Located on the Strait of Malacca, adjacent to Singapore, Port Klang is the 12th busiest container port in the world, handling more than 13 million TEU per year. Its primary source of volume is in the transshipment of goods transiting the busy strait.
According to the authority, heavy rainfall and flash floods have severely affected operations at Port Klang’s Northport, Westport, and Southport terminals. The flooding has also hit warehouses, empty container depots, and access roads. In addition, many ports and logistics workers aren’t able to get to work because roadways are cut off.
The authority warned that cargo movement is expected to be “severely affected,” and its operations will be delayed at least several days. Vessel berthing will also be delayed due to the foul weather, which has already created a backlog of vessels at the outer anchorage – and more ships are on the way.
In the meantime, Port Klang Authority is working with local partners to make the best of the limited available resources. It is prioritizing the movement of perishables and essential items, like medical supplies and refrigerated goods.

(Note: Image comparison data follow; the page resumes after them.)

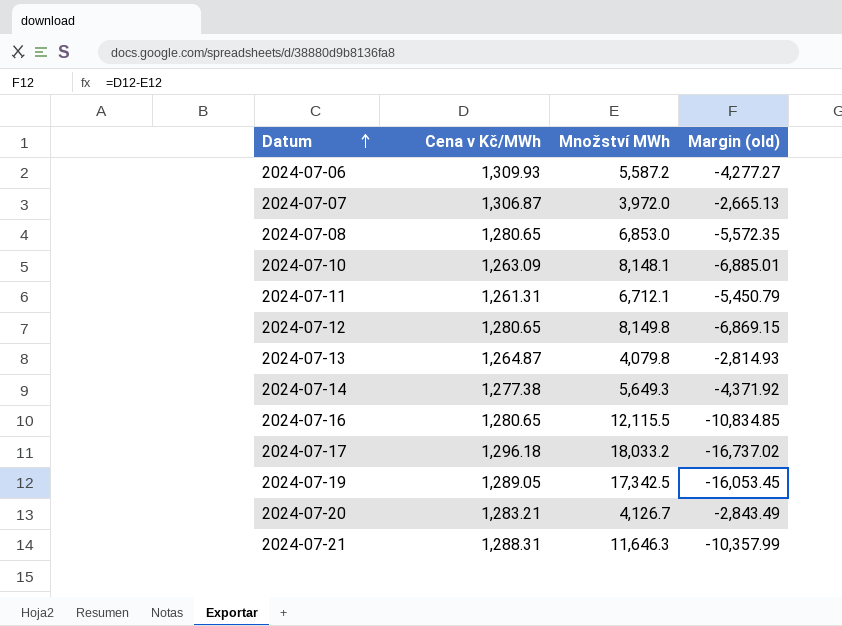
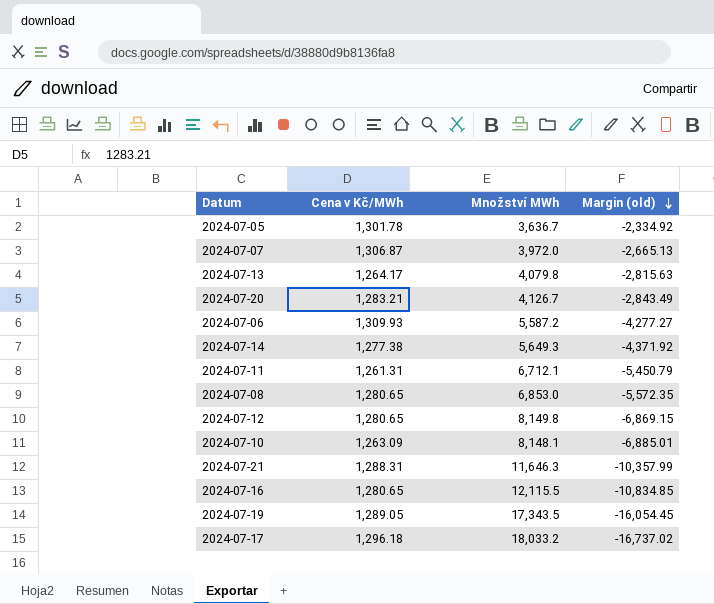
row order: Datum ascending -> Margin (old) descending
row 2024-07-05: none -> 1,301.78 | 3,636.7 | -2,334.92
2024-07-13 | Cena v Kč/MWh: 1,264.87 -> 1,264.17
2024-07-13 | Margin (old): -2,814.93 -> -2,815.63
2024-07-19 | Množství MWh: 17,342.5 -> 17,343.5
2024-07-19 | Margin (old): -16,053.45 -> -16,054.45

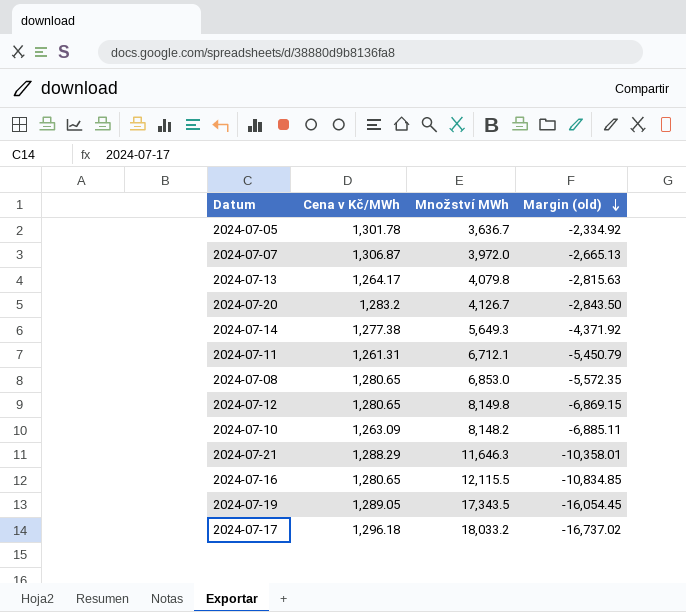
row 2024-07-06: 1,309.93 | 5,587.2 | -4,277.27 -> none
2024-07-20 | Cena v Kč/MWh: 1,283.21 -> 1,283.2
2024-07-20 | Margin (old): -2,843.49 -> -2,843.50
2024-07-10 | Množství MWh: 8,148.1 -> 8,148.2
2024-07-10 | Margin (old): -6,885.01 -> -6,885.11
2024-07-21 | Cena v Kč/MWh: 1,288.31 -> 1,288.29
2024-07-21 | Margin (old): -10,357.99 -> -10,358.01

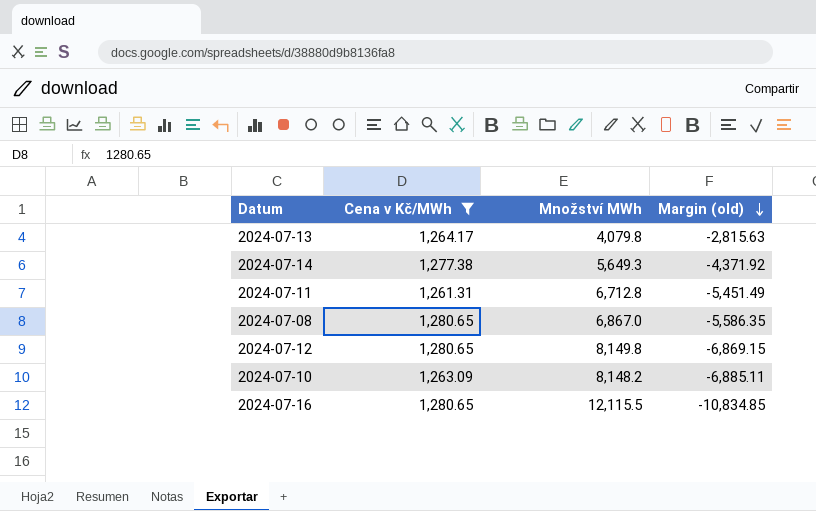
filter: none -> Cena v Kč/MWh <= 1,280.65
2024-07-11 | Množství MWh: 6,712.1 -> 6,712.8
2024-07-11 | Margin (old): -5,450.79 -> -5,451.49
2024-07-08 | Množství MWh: 6,853.0 -> 6,867.0
2024-07-08 | Margin (old): -5,572.35 -> -5,586.35

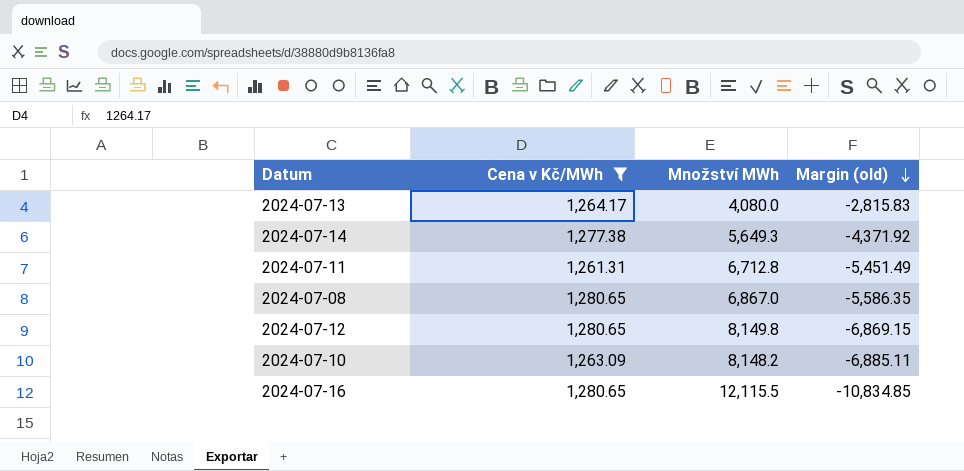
2024-07-13 | Množství MWh: 4,079.8 -> 4,080.0
2024-07-13 | Margin (old): -2,815.63 -> -2,815.83

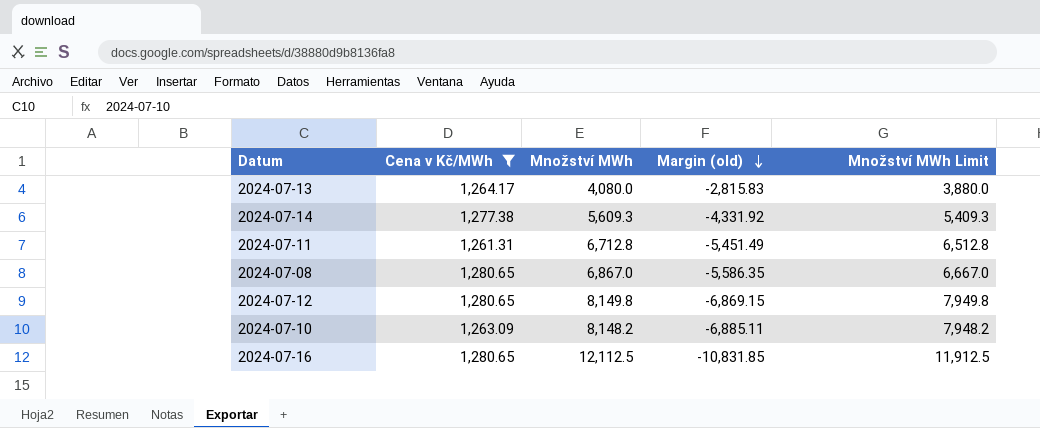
column Množství MWh Limit | formula: none -> [Množství MWh] - 200
2024-07-14 | Množství MWh: 5,649.3 -> 5,609.3
2024-07-14 | Margin (old): -4,371.92 -> -4,331.92
2024-07-16 | Množství MWh: 12,115.5 -> 12,112.5
2024-07-16 | Margin (old): -10,834.85 -> -10,831.85

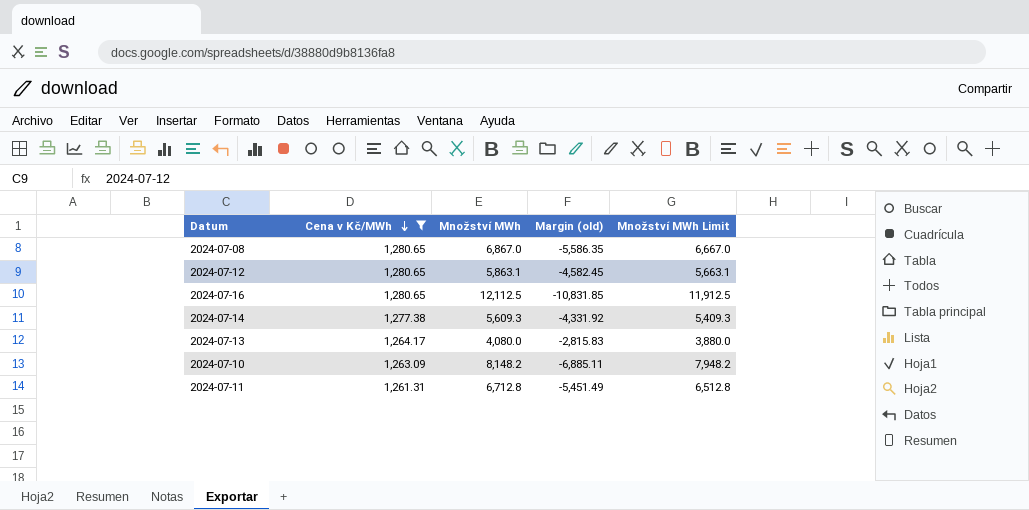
row order: Margin (old) descending -> Cena v Kč/MWh descending
2024-07-12 | Množství MWh: 8,149.8 -> 5,863.1
2024-07-12 | Margin (old): -6,869.15 -> -4,582.45
2024-07-12 | Množství MWh Limit: 7,949.8 -> 5,663.1

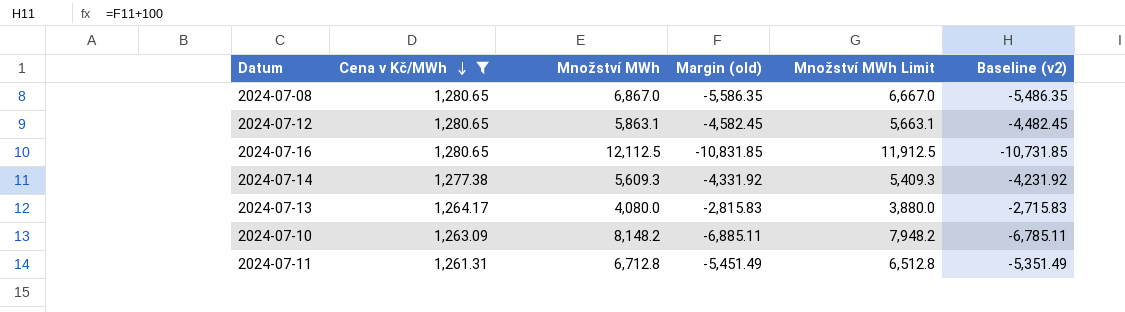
column Baseline (v2) | formula: none -> [Margin (old)] + 100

“We appeal to the public to exercise patience while we navigate through this difficult period and we are confident that together we will overcome these challenges,” the authority said in a statement. “In these challenging times which call for a united show of resilience and compassion, we urge the port and logistics community to extend the required aid to local communities who are affected by the floods.”

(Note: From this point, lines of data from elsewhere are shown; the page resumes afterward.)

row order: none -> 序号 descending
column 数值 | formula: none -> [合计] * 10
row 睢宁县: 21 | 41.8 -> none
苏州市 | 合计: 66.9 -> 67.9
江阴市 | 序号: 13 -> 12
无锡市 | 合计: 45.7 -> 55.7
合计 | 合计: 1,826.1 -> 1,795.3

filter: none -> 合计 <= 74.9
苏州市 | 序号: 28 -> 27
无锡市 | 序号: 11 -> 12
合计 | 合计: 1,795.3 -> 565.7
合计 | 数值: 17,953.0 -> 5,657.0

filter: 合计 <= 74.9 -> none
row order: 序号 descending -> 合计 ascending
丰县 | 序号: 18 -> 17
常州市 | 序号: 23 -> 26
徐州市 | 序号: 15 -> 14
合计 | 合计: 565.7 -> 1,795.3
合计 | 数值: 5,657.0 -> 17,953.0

Floodwaters in the Klang Valley began to recede on Sunday, according to fire and rescue officials in the province of Selangor. However, in the state capital of Shah Alam, local media reported that several major thoroughfares were still blocked by flooding. Road washouts and sinkholes have also been reported.

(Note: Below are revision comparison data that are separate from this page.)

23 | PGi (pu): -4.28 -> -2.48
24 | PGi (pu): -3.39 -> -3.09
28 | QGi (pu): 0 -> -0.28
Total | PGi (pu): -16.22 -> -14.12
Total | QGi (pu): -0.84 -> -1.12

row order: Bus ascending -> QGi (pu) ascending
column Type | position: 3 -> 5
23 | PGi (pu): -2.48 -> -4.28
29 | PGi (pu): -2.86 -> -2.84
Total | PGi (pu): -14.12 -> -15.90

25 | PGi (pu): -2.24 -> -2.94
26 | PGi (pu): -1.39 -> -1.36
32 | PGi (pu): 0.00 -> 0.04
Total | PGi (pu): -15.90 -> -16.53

A mass mobilization effort evacuated about 21,000 residents of the Klang Valley over the weekend, and the relief effort has switched to cleanup and emergency food distribution. One individual was found dead of drowning on Sunday – the first fatality associated with the storm.
The Malaysian government has classified the storm as a once-per-century event. It is not the only unusual storm to hit port operations this year: The severe “atmospheric river” storm that cut off rail access to the Port of Vancouver, BC last month has also been classed as a once-per-century event.